Memory Bandwidth Basics
What You'll Learn
- The difference between latency and bandwidth
- Why streaming kernels are bandwidth-bound
- Roofline model intuition
- How to measure memory bandwidth
Mental Model
Latency: How long one operation takes (time to first byte)
Bandwidth: How much data can be transferred per unit time (sustained throughput)
Memory has high latency (100-300 cycles) but also high bandwidth (tens of GB/s). For large sequential operations, bandwidth matters more than latency.

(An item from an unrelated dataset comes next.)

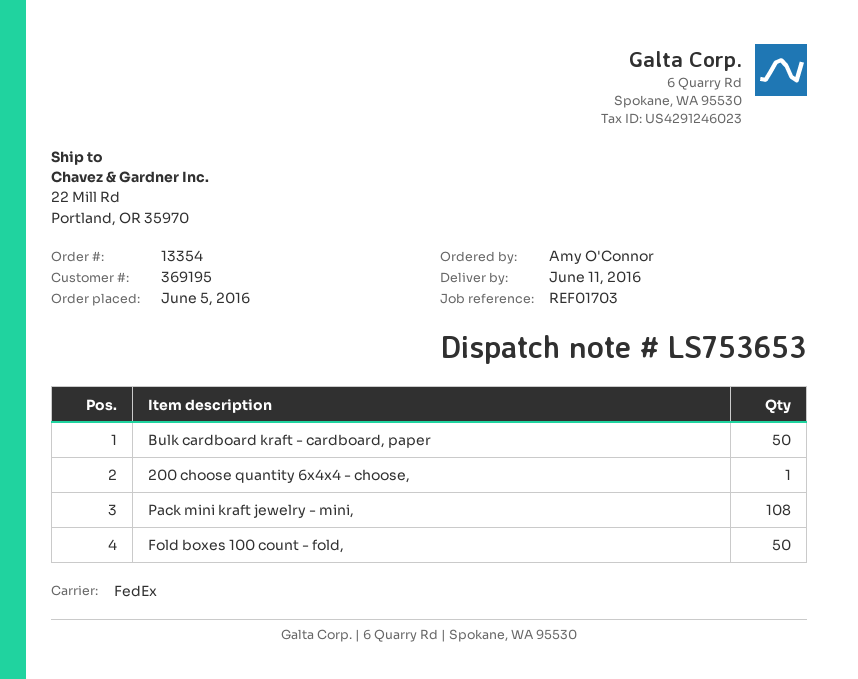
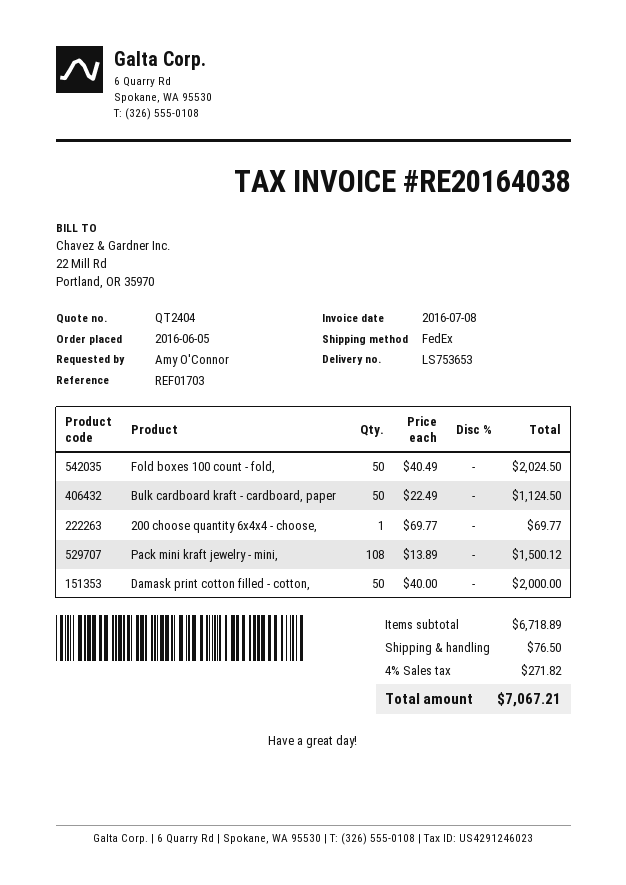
Damask print cotton filled - cotton,: none -> 50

Why Streaming Kernels Are Bandwidth-Bound
Operations that process data sequentially (copy, add, multiply) are limited by how fast data can be moved from memory, not by computation. The CPU can compute faster than memory can supply data.
Roofline Intuition
The roofline model classifies kernels as:
- Compute-bound: Limited by CPU compute power
- Bandwidth-bound: Limited by memory bandwidth
Operational intensity (operations per byte) determines which limit applies. Low intensity → bandwidth-bound. High intensity → compute-bound.
Checklist
- ✓ Understand latency vs bandwidth
- ✓ Know why streaming kernels are bandwidth-bound
- ✓ Basic roofline intuition
- ✓ Ready to measure bandwidth